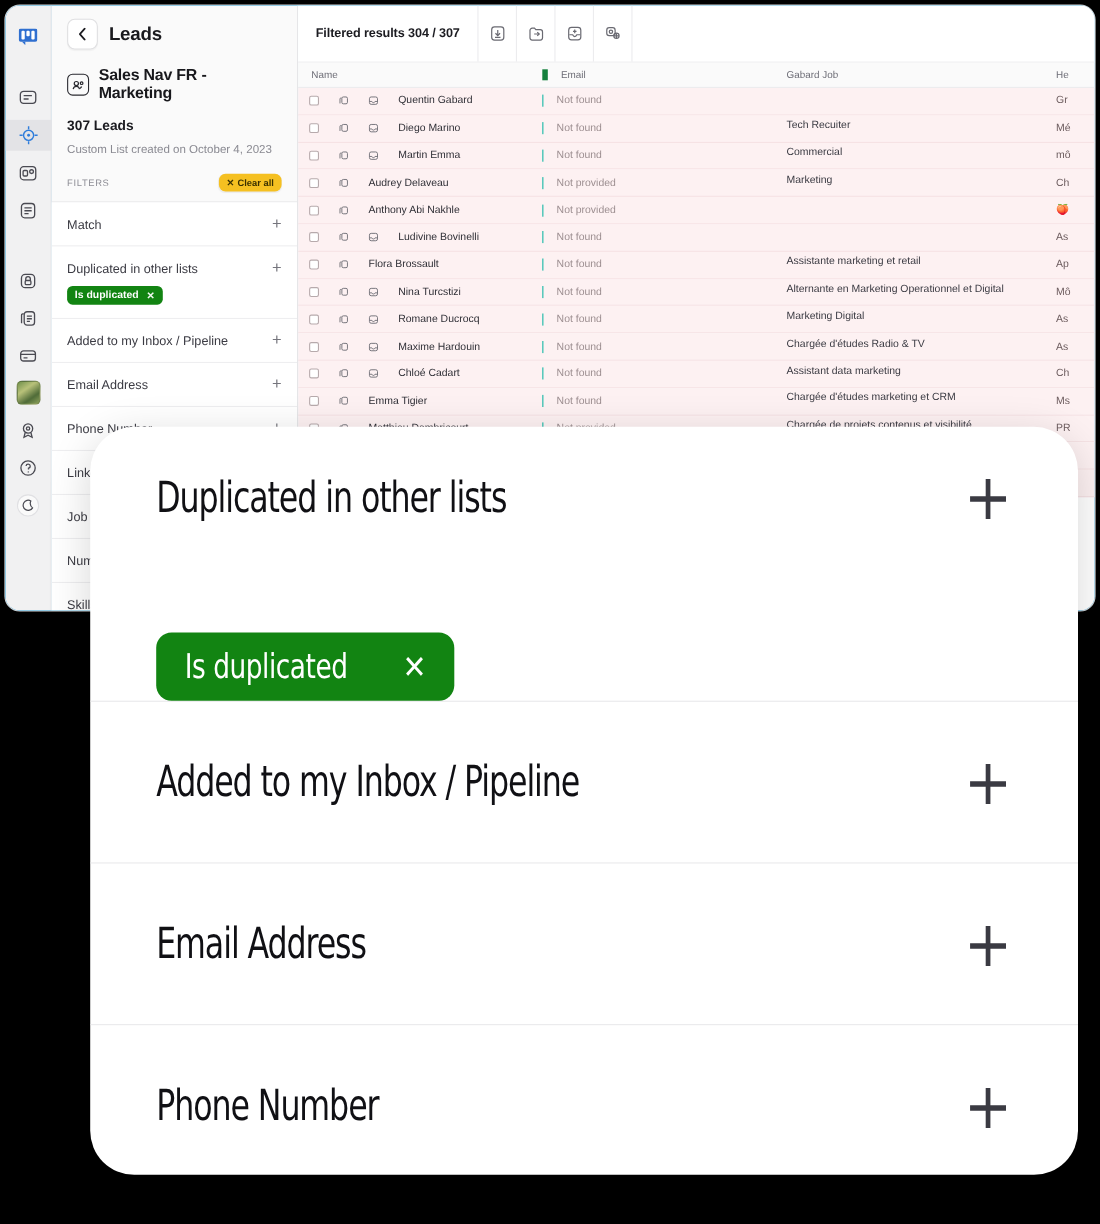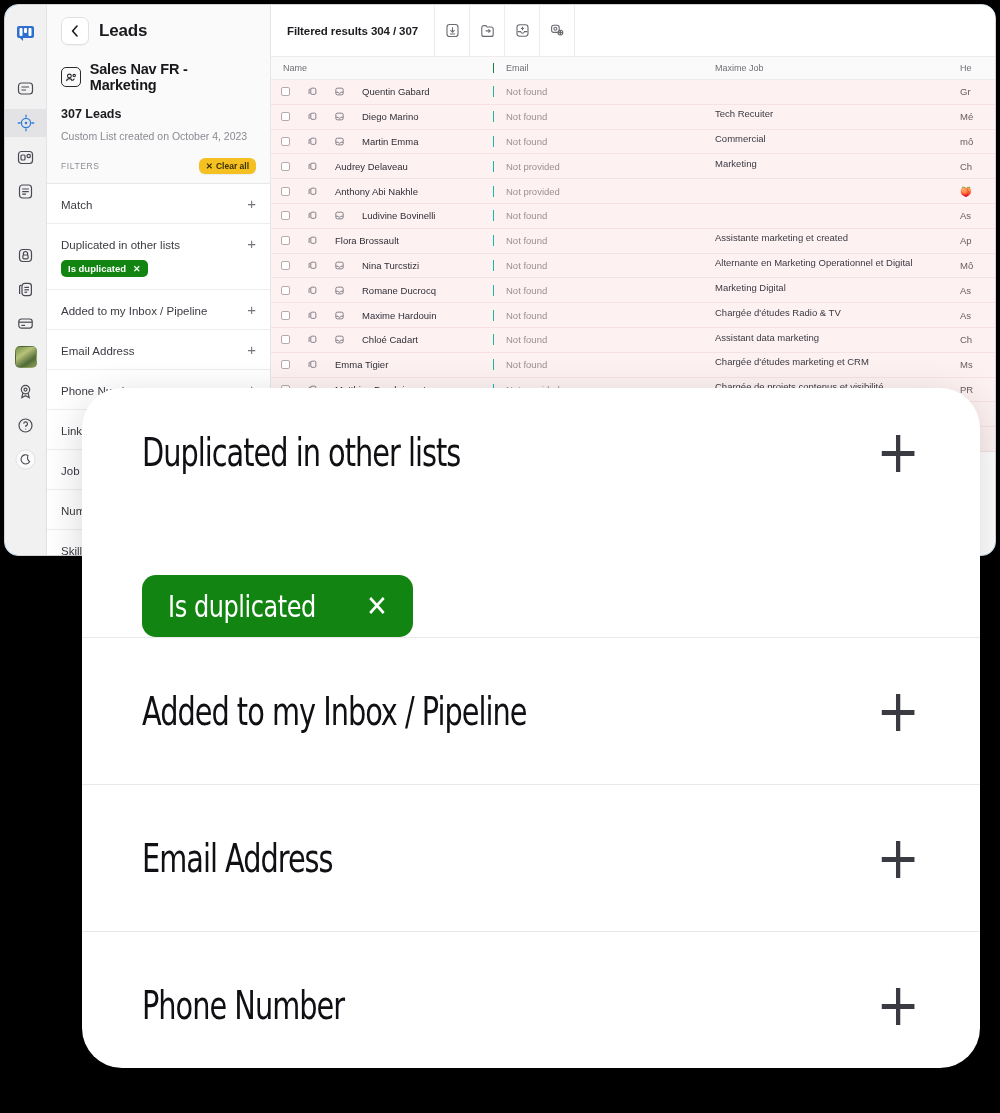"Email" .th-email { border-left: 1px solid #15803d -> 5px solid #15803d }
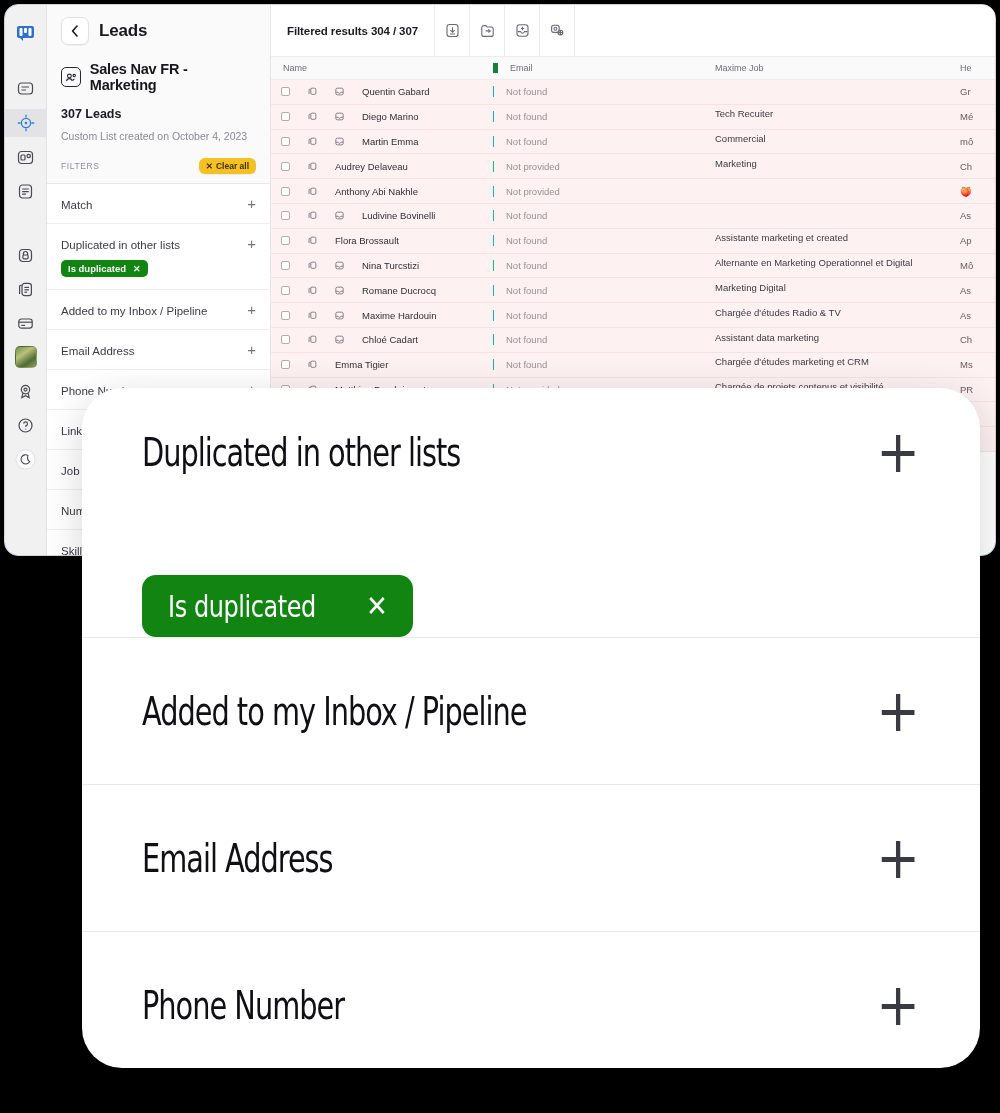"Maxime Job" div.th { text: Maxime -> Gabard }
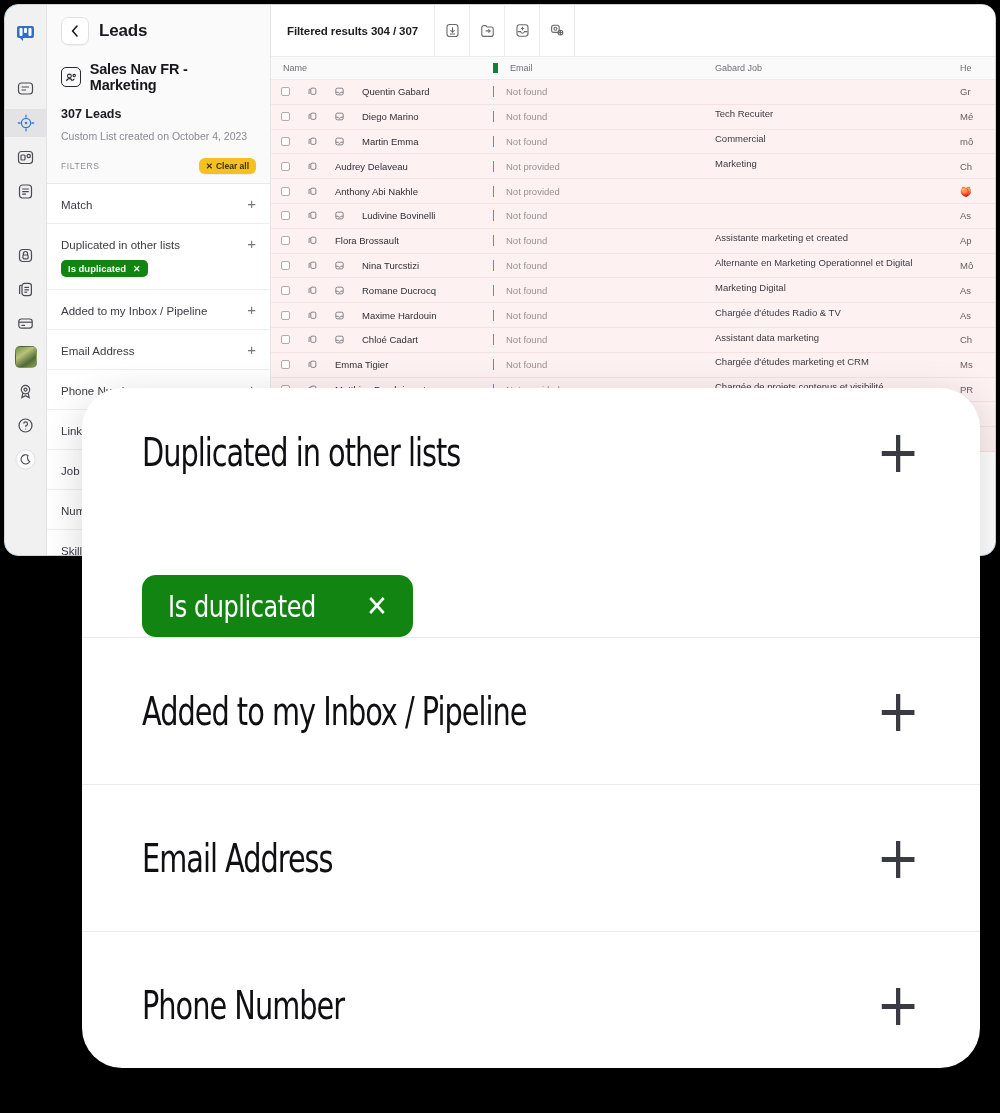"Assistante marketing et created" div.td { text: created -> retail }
...
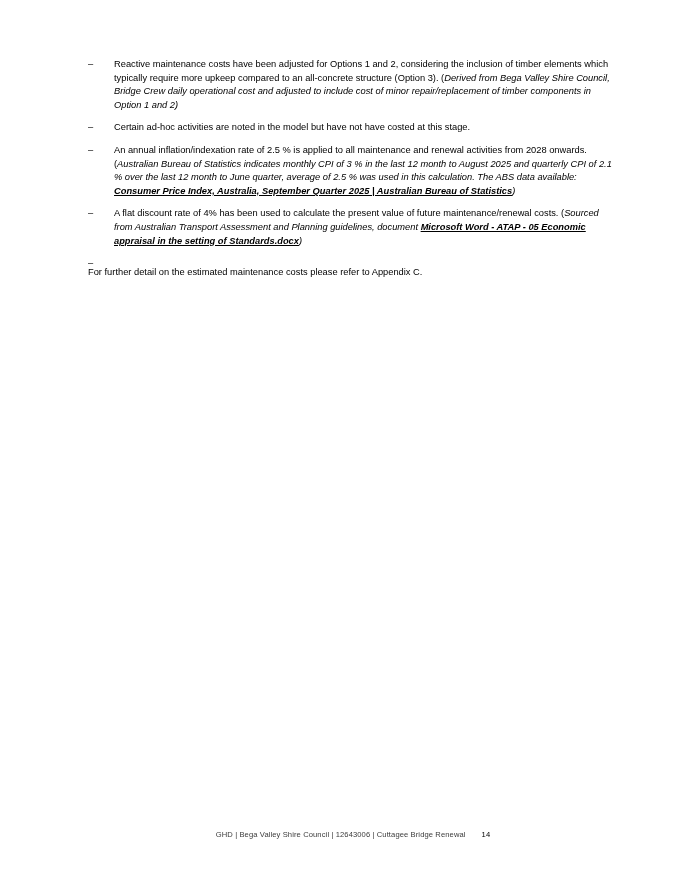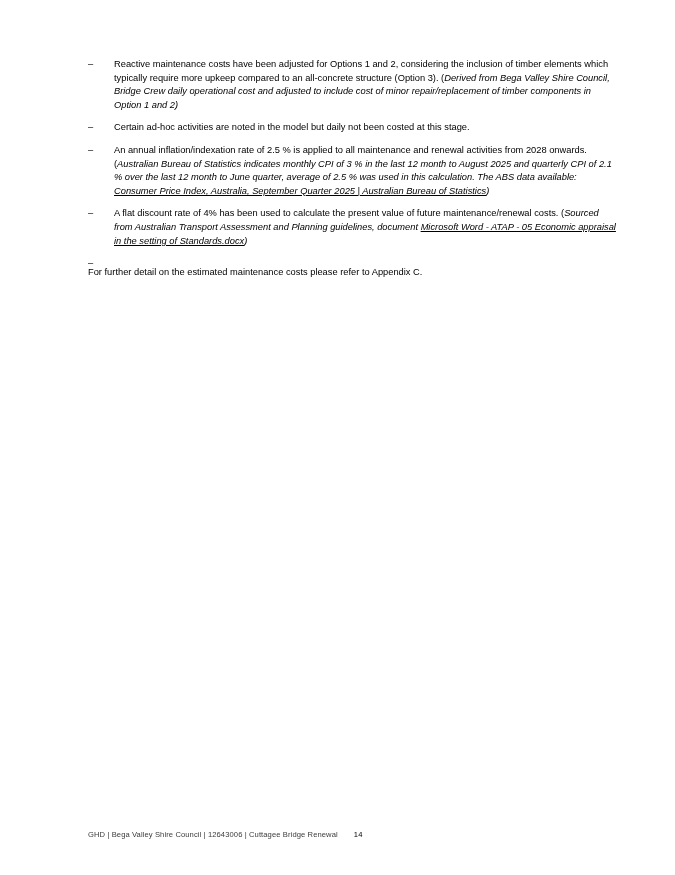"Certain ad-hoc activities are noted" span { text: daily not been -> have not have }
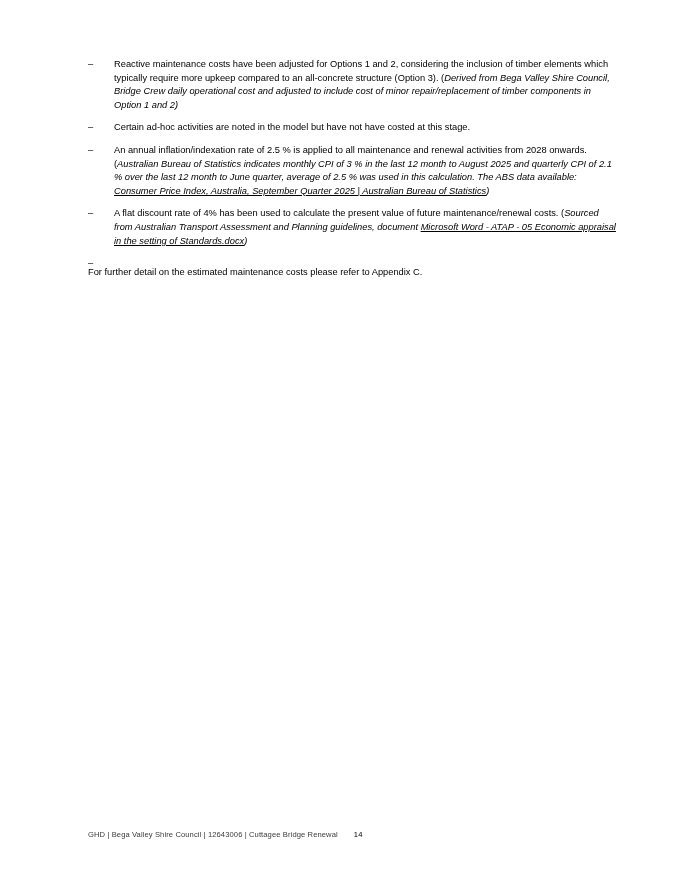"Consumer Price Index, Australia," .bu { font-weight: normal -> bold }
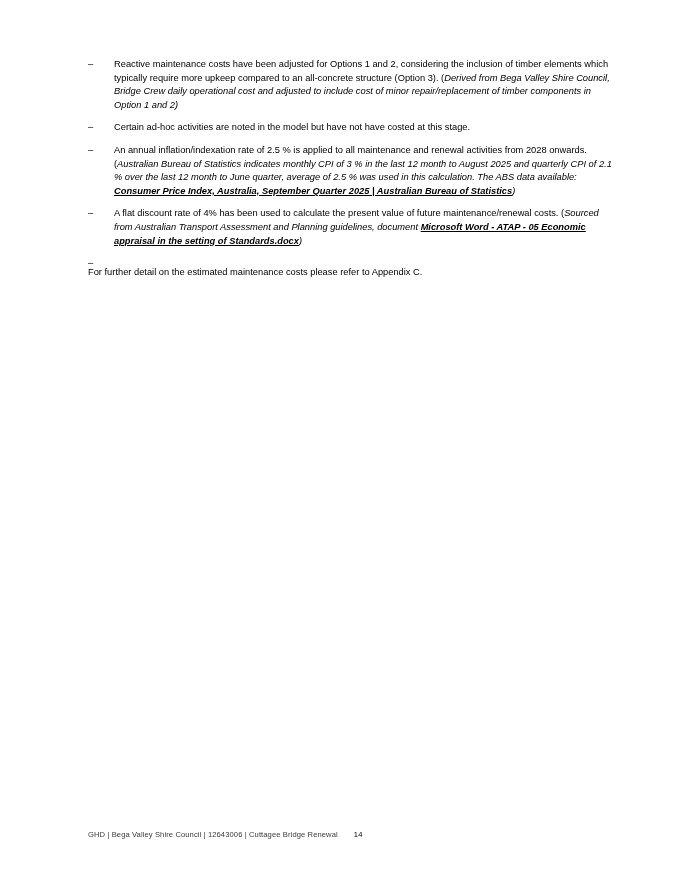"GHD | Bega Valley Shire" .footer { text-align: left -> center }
---
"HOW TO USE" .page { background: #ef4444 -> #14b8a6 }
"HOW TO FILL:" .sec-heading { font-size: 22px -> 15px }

What is being asked ▸
Reproduce the lines above beginning at the line that contains "ad-hoc activities are" and ending at the line that contains "text-align: left ->". No pictures.

Exercise output ▸
"Certain ad-hoc activities are noted" span { text: daily not been -> have not have }
"Consumer Price Index, Australia," .bu { font-weight: normal -> bold }
"GHD | Bega Valley Shire" .footer { text-align: left -> center }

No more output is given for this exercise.